- **Record set**:
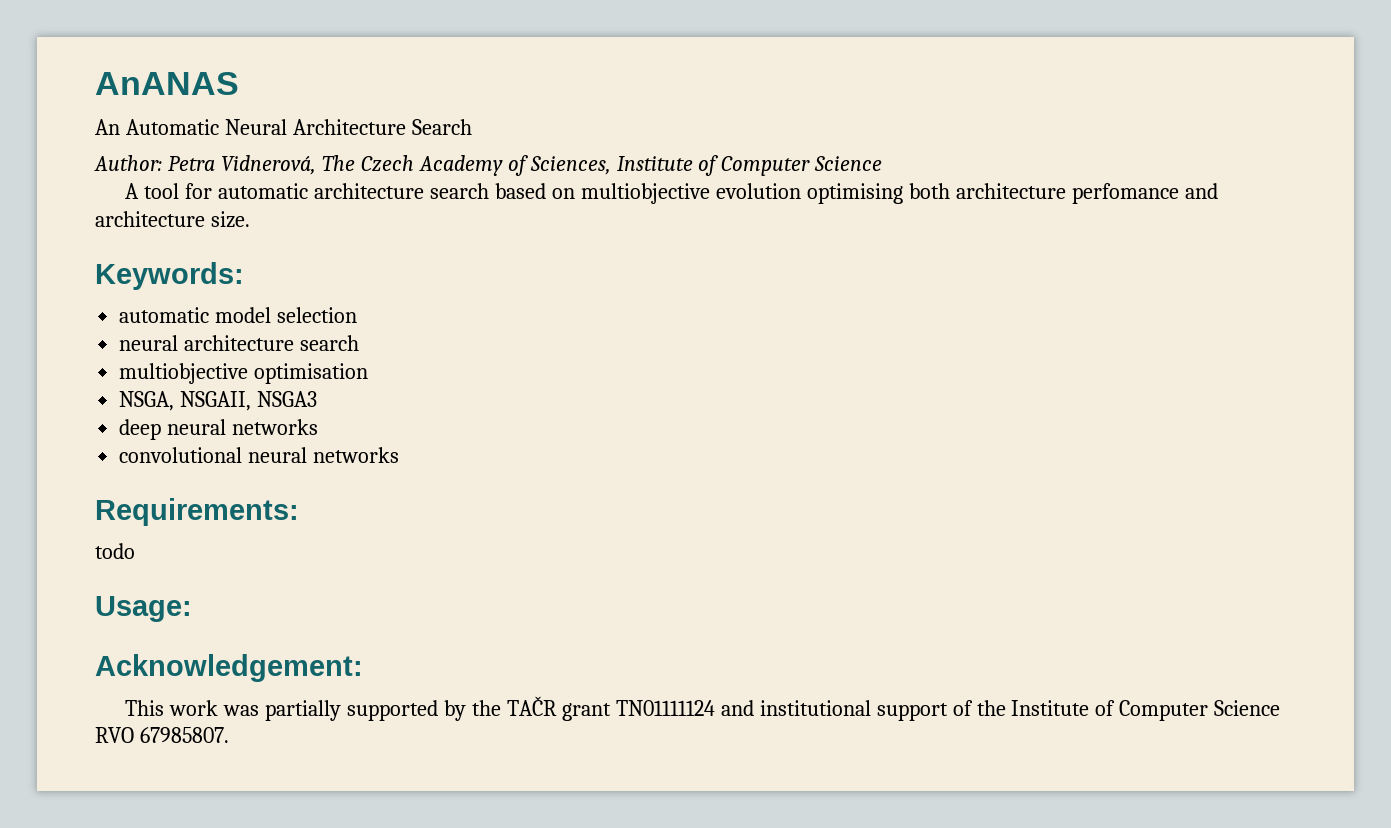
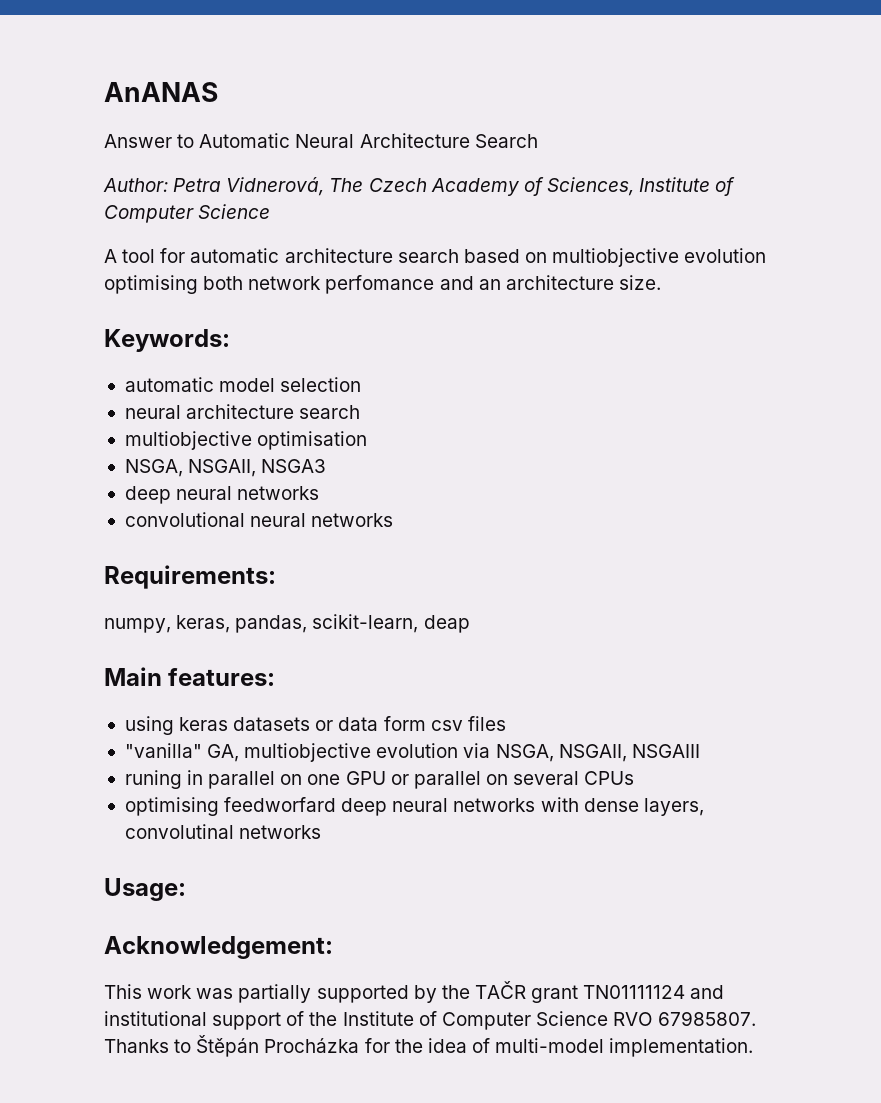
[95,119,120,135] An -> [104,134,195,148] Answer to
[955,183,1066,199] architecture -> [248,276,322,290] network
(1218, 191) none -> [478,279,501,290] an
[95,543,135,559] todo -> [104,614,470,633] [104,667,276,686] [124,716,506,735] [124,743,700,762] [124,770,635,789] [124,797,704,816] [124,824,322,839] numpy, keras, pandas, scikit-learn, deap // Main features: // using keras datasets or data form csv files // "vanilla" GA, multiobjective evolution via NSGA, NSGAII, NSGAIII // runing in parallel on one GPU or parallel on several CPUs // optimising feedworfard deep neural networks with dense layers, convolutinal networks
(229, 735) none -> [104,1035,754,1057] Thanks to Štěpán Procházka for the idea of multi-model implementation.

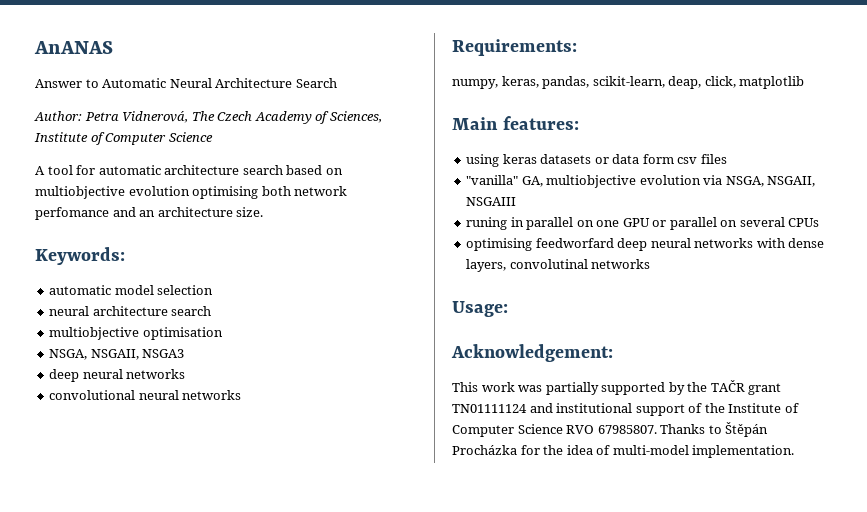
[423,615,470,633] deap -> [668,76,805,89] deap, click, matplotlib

- **What you have to do**: The entries above are to be returned exactly, without their pictures.

- **Written answer**:
[95,119,120,135] An -> [104,134,195,148] Answer to
[955,183,1066,199] architecture -> [248,276,322,290] network
(1218, 191) none -> [478,279,501,290] an
[95,543,135,559] todo -> [104,614,470,633] [104,667,276,686] [124,716,506,735] [124,743,700,762] [124,770,635,789] [124,797,704,816] [124,824,322,839] numpy, keras, pandas, scikit-learn, deap // Main features: // using keras datasets or data form csv files // "vanilla" GA, multiobjective evolution via NSGA, NSGAII, NSGAIII // runing in parallel on one GPU or parallel on several CPUs // optimising feedworfard deep neural networks with dense layers, convolutinal networks
(229, 735) none -> [104,1035,754,1057] Thanks to Štěpán Procházka for the idea of multi-model implementation.

[423,615,470,633] deap -> [668,76,805,89] deap, click, matplotlib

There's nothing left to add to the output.